NORTH KINGSTOWN, R.I. (WPRI) — A North Kingstown middle school teacher accused by a family last year of isolating and stalking a pre-teen girl will avoid getting fired but has agreed to resign at the end of the school year.
A different teacher at North Kingstown High School, who was also put on leave amid accusations of inappropriate behavior, will be reinstated next week after school officials determined he isn’t a threat to students.
At the middle school level, North Kingstown school officials said the teacher — who they are not naming — has agreed to remain on leave until the end of the school year when he’s expected to resign.
“The teacher will not return to the classroom or resume coaching duties for the remainder of the year while on contractual leave,” Michael Waterman, the district’s chief operating officer, said in a statement.
The teacher has been on leave pending an internal investigation since last spring when a family came forward to accuse him of isolating and stalking their underage daughter beginning in 2017 when she was 12 years old.
The allegation, which was one of several made against the teacher by multiple students, was outlined in a letter last spring sent to state and federal officials, which highlighted that stalking was a Title IX violation. (Title IX prohibits any type of sex-based discrimination in schools.)
Attorney Matthew Oliverio, who lead the district’s probe into the allegations against the middle school teacher, “found that none of the allegations raised against the teacher or the school Department rose to the level of Title IX violations,” according to Waterman.
“It is important to note that the School Department complied with the requirements of the mandatory reporting statute and filed a report with the Rhode Island Department of Education in this matter when the complaints were originally filed,” Waterman said.
On Friday, the family’s attorney, Timothy Conlon, issued a statement lamenting that the family hadn’t been kept abreast of the personnel developments.
“We learn this not because of any notification to the family involved, but through back channel sources,” Conlon said, adding that he’s still seeking answers to why the family’s initial complaint in 2018 hadn’t been addressed.
He also questioned what would be done to create a formal record showing that there had been an issue with the teacher so that other districts might be aware should they consider hiring him in the future.
Conlon raised the concern in the context of former high school boys basketball coach Aaron Thomas, who was accused of inappropriate behavior before he was allowed to quietly resign in June 2021 ahead of a planned termination.
Thomas was quickly rehired at a neighboring Catholic school where school officials said they were unaware of the allegations, which included Thomas getting underage students naked and alone behind closed doors where he would conduct body-fat tests on them. The allegations spanned decades.
Thomas has since been charged with child molestation and sexual assault.
“We have one instance of a teacher that was the subject matter of an investigation resigning from NKSD and getting a position in another system down the road,” Conlon said. “Does NKSD intend to do anything differently?”

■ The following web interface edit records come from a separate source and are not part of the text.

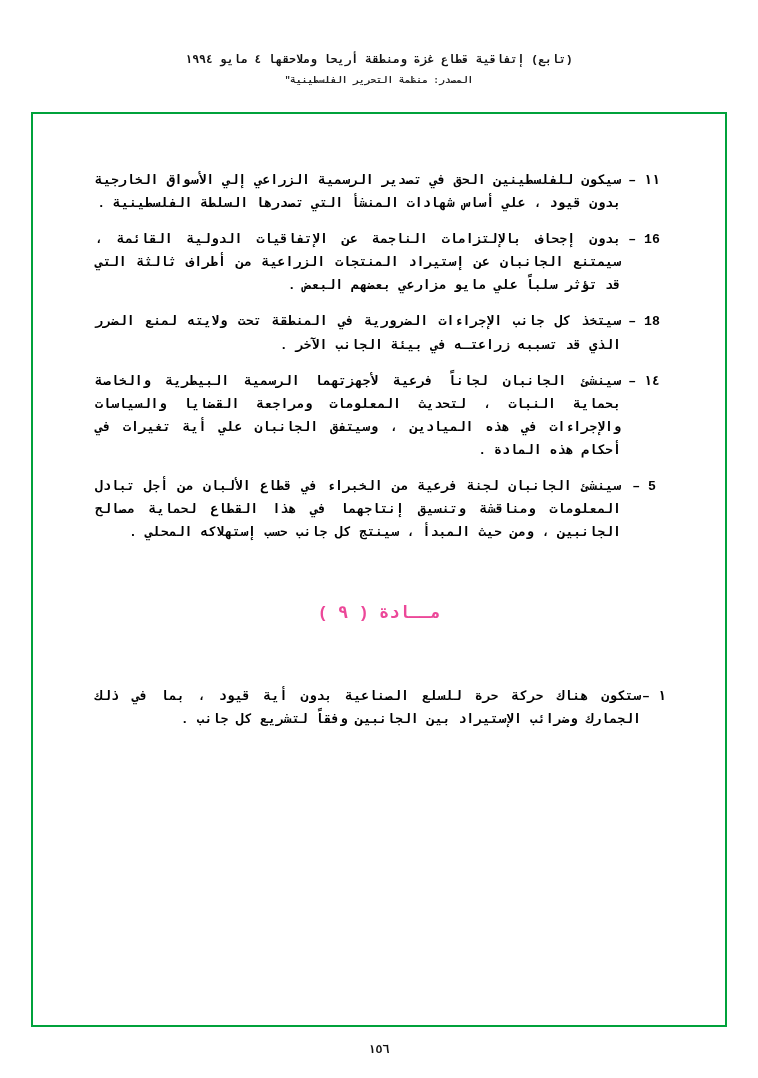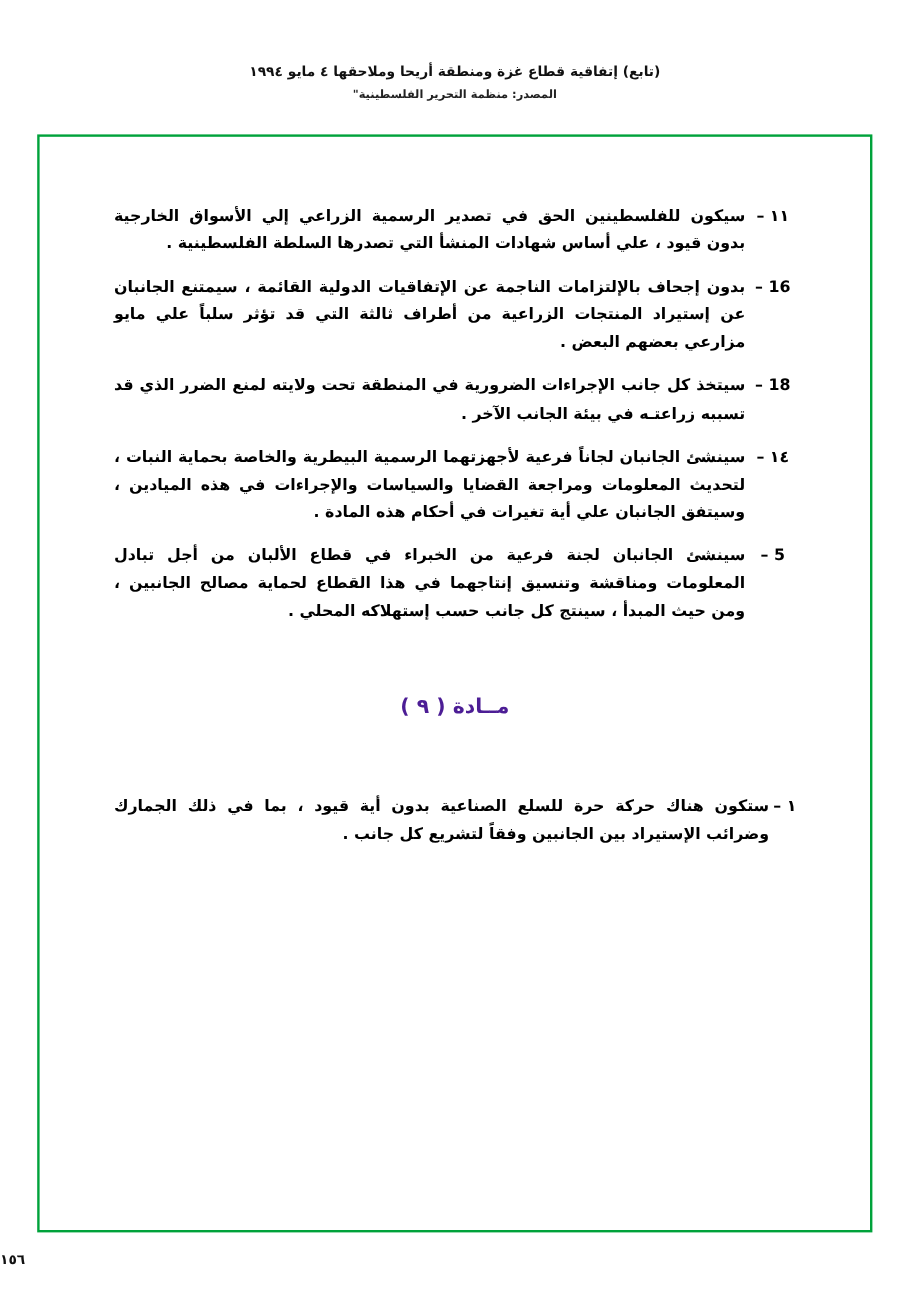"(تابع) إتفاقية قطاع غزة ومنطقة" .page { font-family: none -> Liberation Mono, monospace }
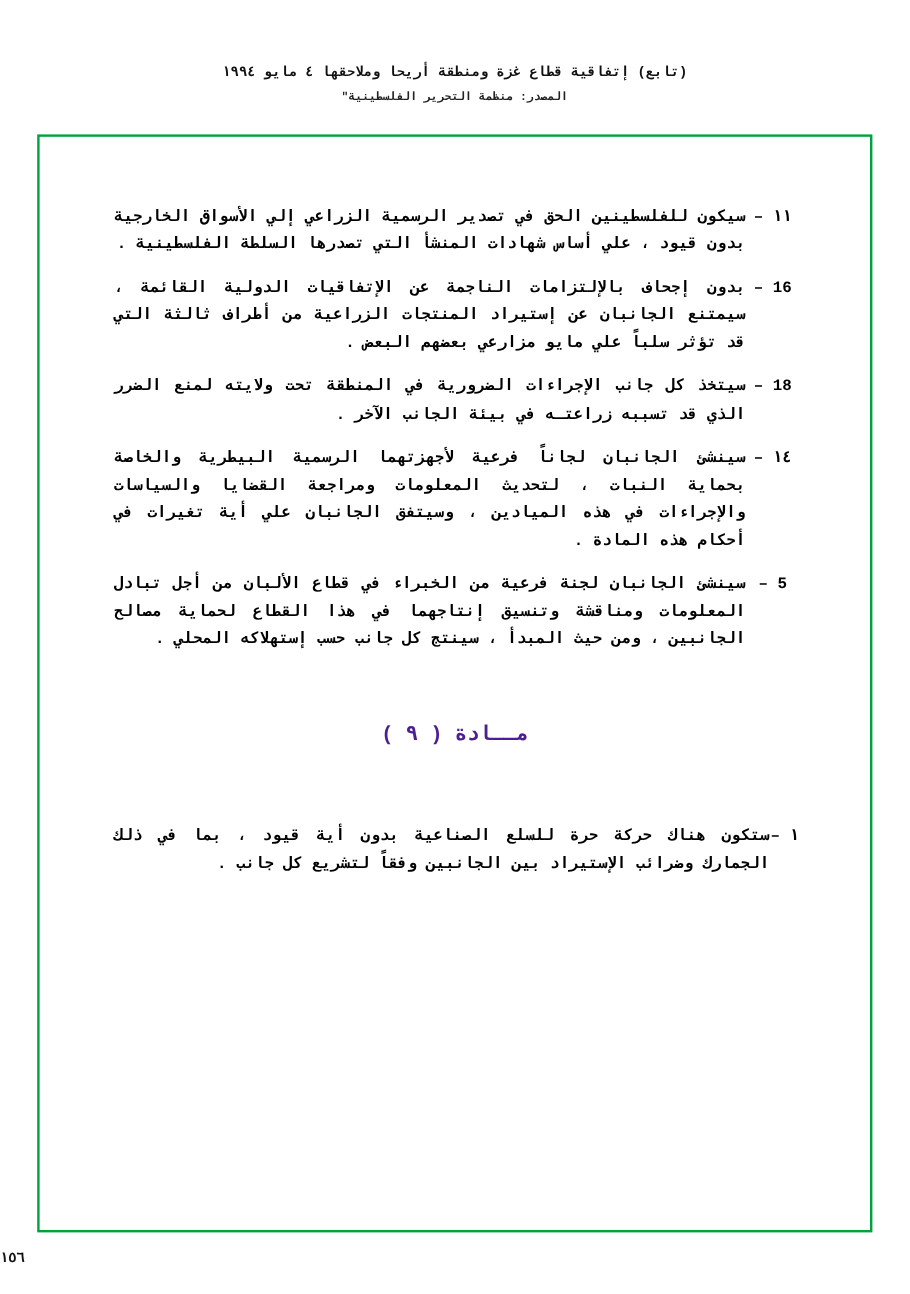"مــادة ( ٩ )" .article-title { color: #4c1d95 -> #ec4899 }
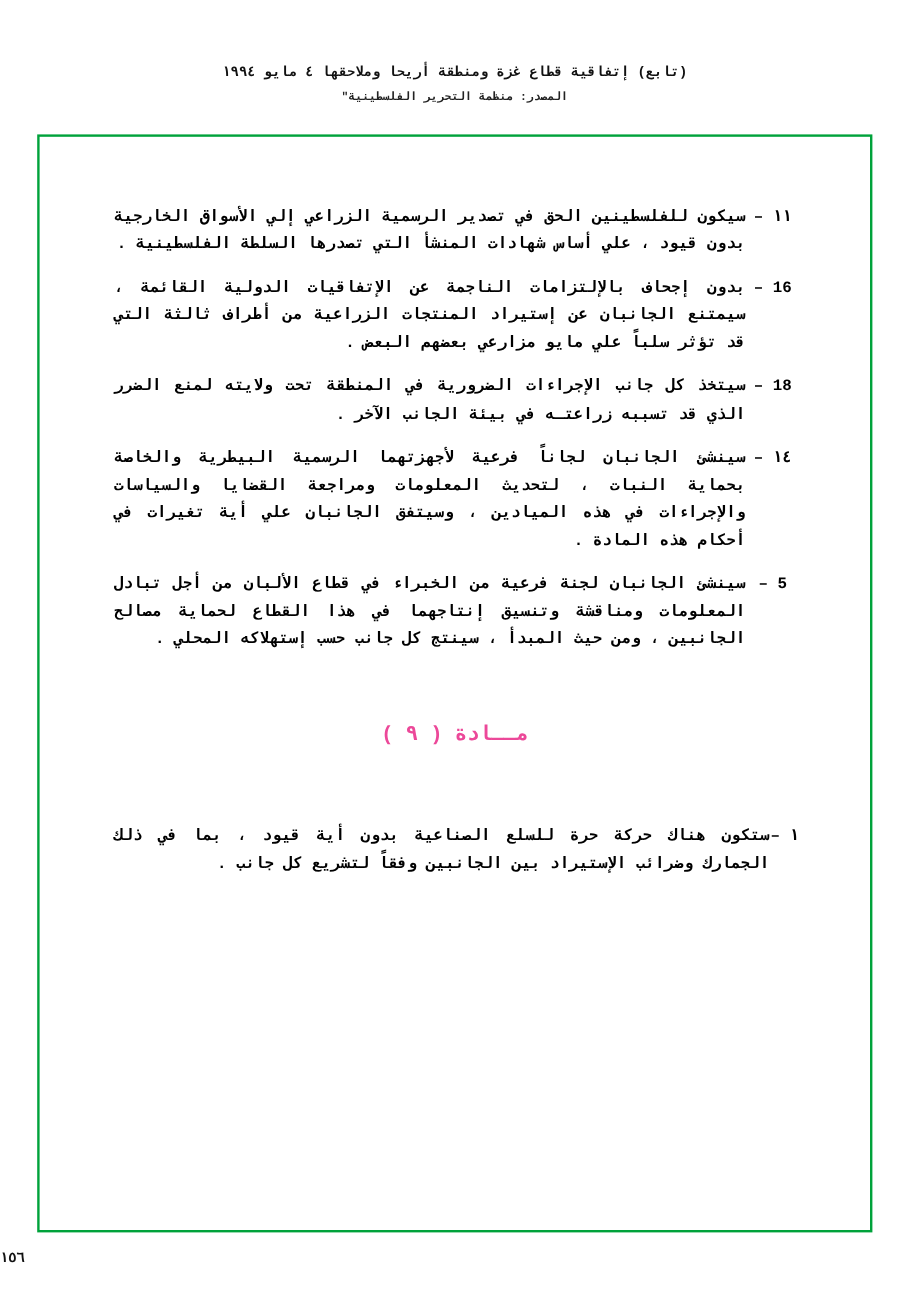"١٥٦" .footer { text-align: left -> center }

In the statement, Waterman said the school department agreed to “give a letter of employment dates and verifiable facts” to future employers, but it is unclear what those facts would include.
Waterman did not immediately respond to a request for clarification.
On Friday, school officials said attorney Thomas Groves investigated the allegations against the high school teacher who will be reinstated next week, concluding none of those allegations rose to the level of Title IX violations.
That teacher had been accused on acting inappropriately to students and was also placed on leave last spring pending the internal investigation.
Based on the recommendations in that report, Waterman said the teacher would transition back into his teaching job on Jan. 17, although he will have to follow a so-called Personal Improvement Plan within 18 months of it being developed in conjunction with the high school principal.
“In addition, upon the NKHS teacher’s own suggestion, they will not engage in any coaching or extracurricular school related activities going forward,” Waterman said.
The district did not immediately release copies of the internal investigations.